Roteiro Reflexivo da Prática Etnográfica.

"Intervalo/Respiro/Pequenos Deslocamentos" Dia 01: Retornando ao conceito de lugar já visto anteriormente nesta disciplina o que para mim ficou marcado principalmente após a etnografia da Praça de Aparecida foi que os lugares estão presentes fisicamente, mas também estão presentes no imaginário de quem os vê e deles retiram lembranças e memórias de outros lugares e espaços, eles podem ter vários sentidos e significados dependendo de quem os olha e analisa de acordo com suas necessidades e objetivos. No meu caso quando fiz a escolha da praça foi por que ela me fazia lembrar um outro lugar que para mim tem um significado especial, me traz lembranças e recordações felizes de outros tempos e espaços.
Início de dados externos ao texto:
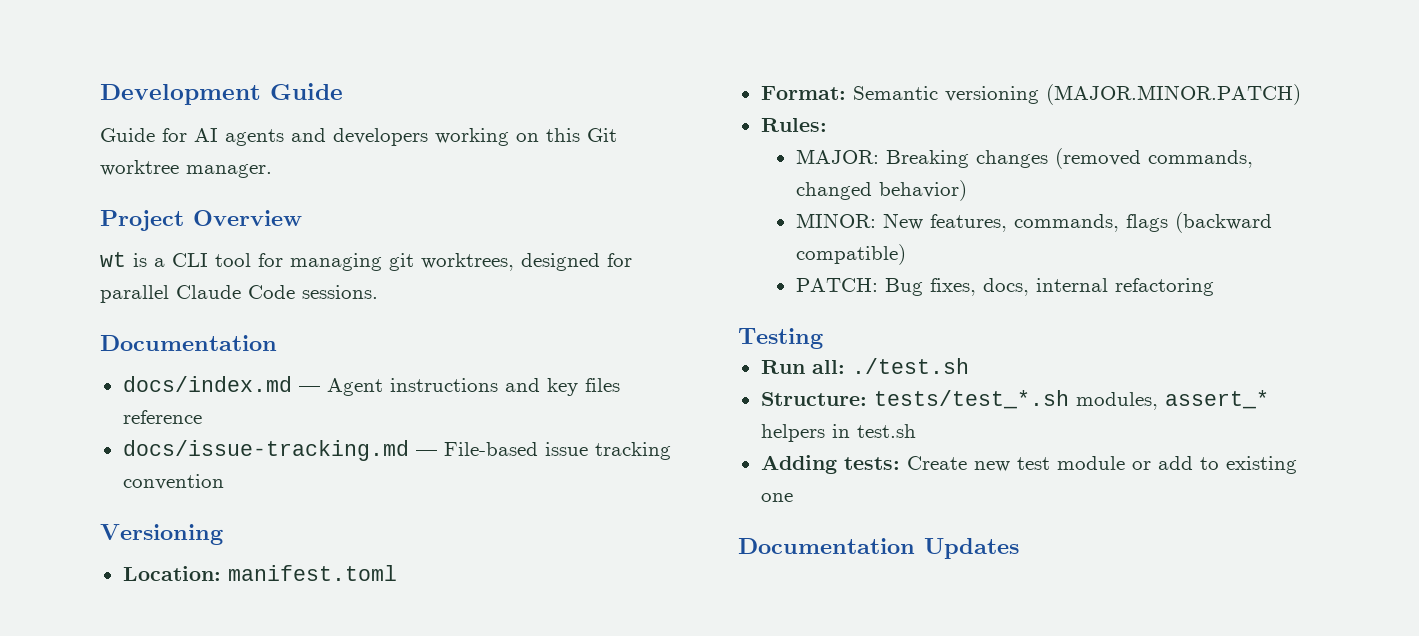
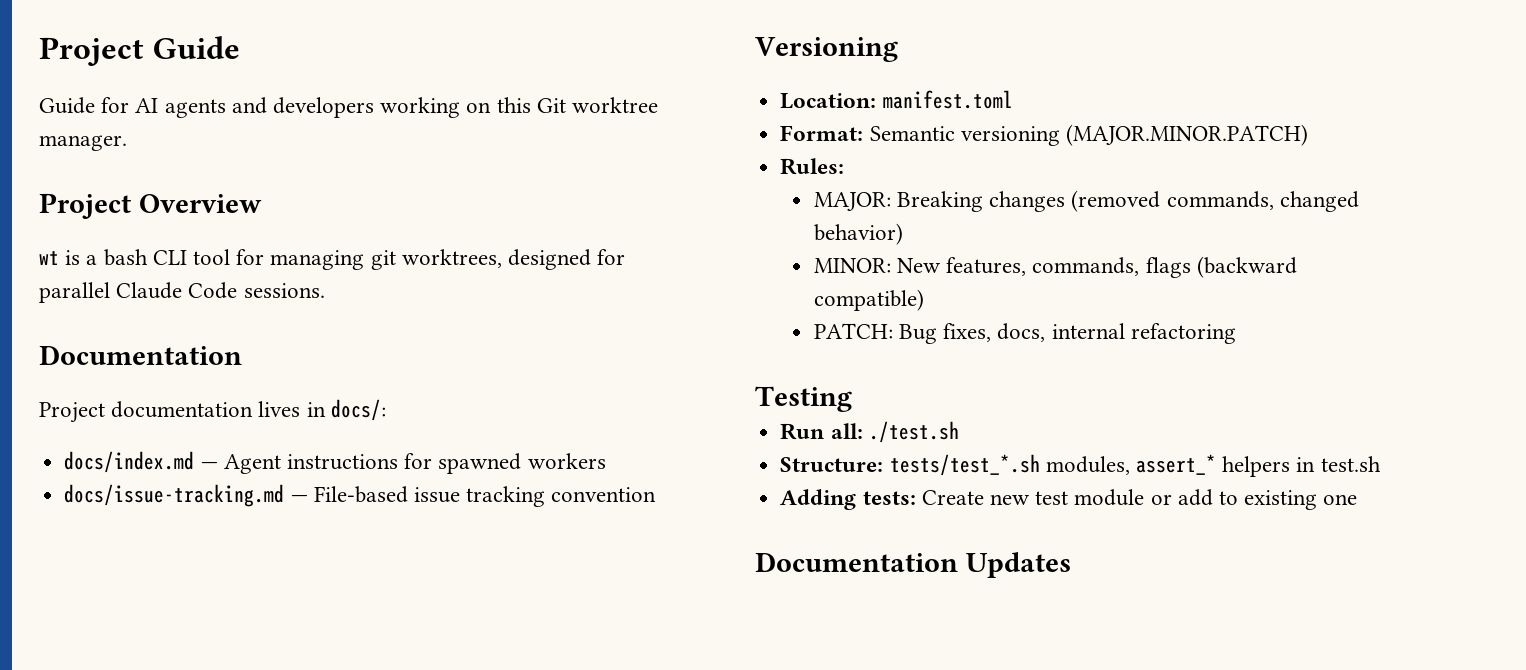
- Development Guide
+ Project Guide
- wt is a CLI tool for managing git worktrees, designed for parallel Claude Code sessions.
+ wt is a bash CLI tool for managing git worktrees, designed for parallel Claude Code sessions.
+ Project documentation lives in docs/:
- docs/index.md — Agent instructions and key files reference
+ docs/index.md — Agent instructions for spawned workers

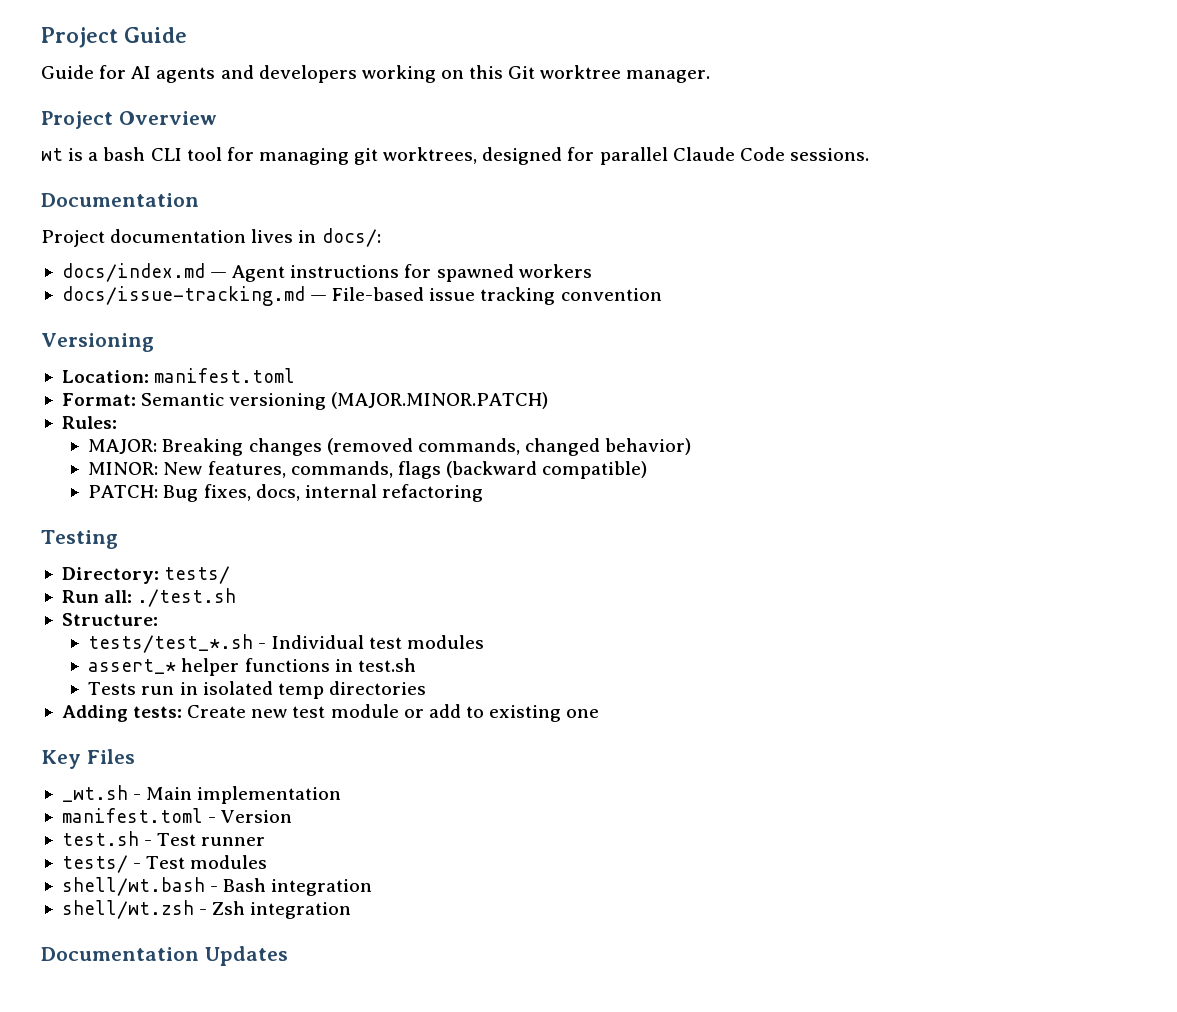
+ Directory: tests/
- Structure: tests/test_*.sh modules, assert_* helpers in test.sh
+ Structure:
+ tests/test_*.sh - Individual test modules
+ assert_* helper functions in test.sh
+ Tests run in isolated temp directories
+ Key Files
+ _wt.sh - Main implementation
+ manifest.toml - Version
+ test.sh - Test runner
+ tests/ - Test modules
+ shell/wt.bash - Bash integration
+ shell/wt.zsh - Zsh integration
Comprovei isto quando em minhas conversas com pessoas que frequentam a praça ou estavam de passagem por ela, descobri que para cada um a praça tinha um significado diferente do outro e isso se dava de acordo com suas lembranças, memórias ou objetivos de estar ali naquele momento ou em outros por eles citados. Em relação aos blogs compreendi que eles deixaram de ser utilizados apenas como diários virtuais de adolescentes e passaram a ser palcos de informações e discussões de diversos assuntos, principalmente entre professores que já vê neles uma alternativa de comunicação na educação e um excelente meio para oferecer uma formação descentralizada. Sem contar que não é tão difícil aprender criar e mantê-lo atualizado. E ao postar minhas descobertas nele fiquei muito feliz ao saber que elas serão aproveitadas por outras pessoas que poderão utiliza-las, e também aprendi mais uma ferramenta que poderei utilizar para dinamizar minhas aulas e melhorar a aprendizagem dos meus alunos. Sem contar que gostei muito dessa forma que vocês trabalharam essa disciplina, não ficou cansativa foi bem dinâmica e acrescentou muito na aprendizagem principalmente em relação a área tecnológica que os professores ainda estão necessitando aprender muito. E sobre a Universidade vejo que muito tem feito nessa nossa formação integrando diversos saberes necessários a nossa vida profissional, além das disciplinas comuns, nos proporcionando outros conhecimentos que muito será útil na nossa profissão e também a vida cotidiana.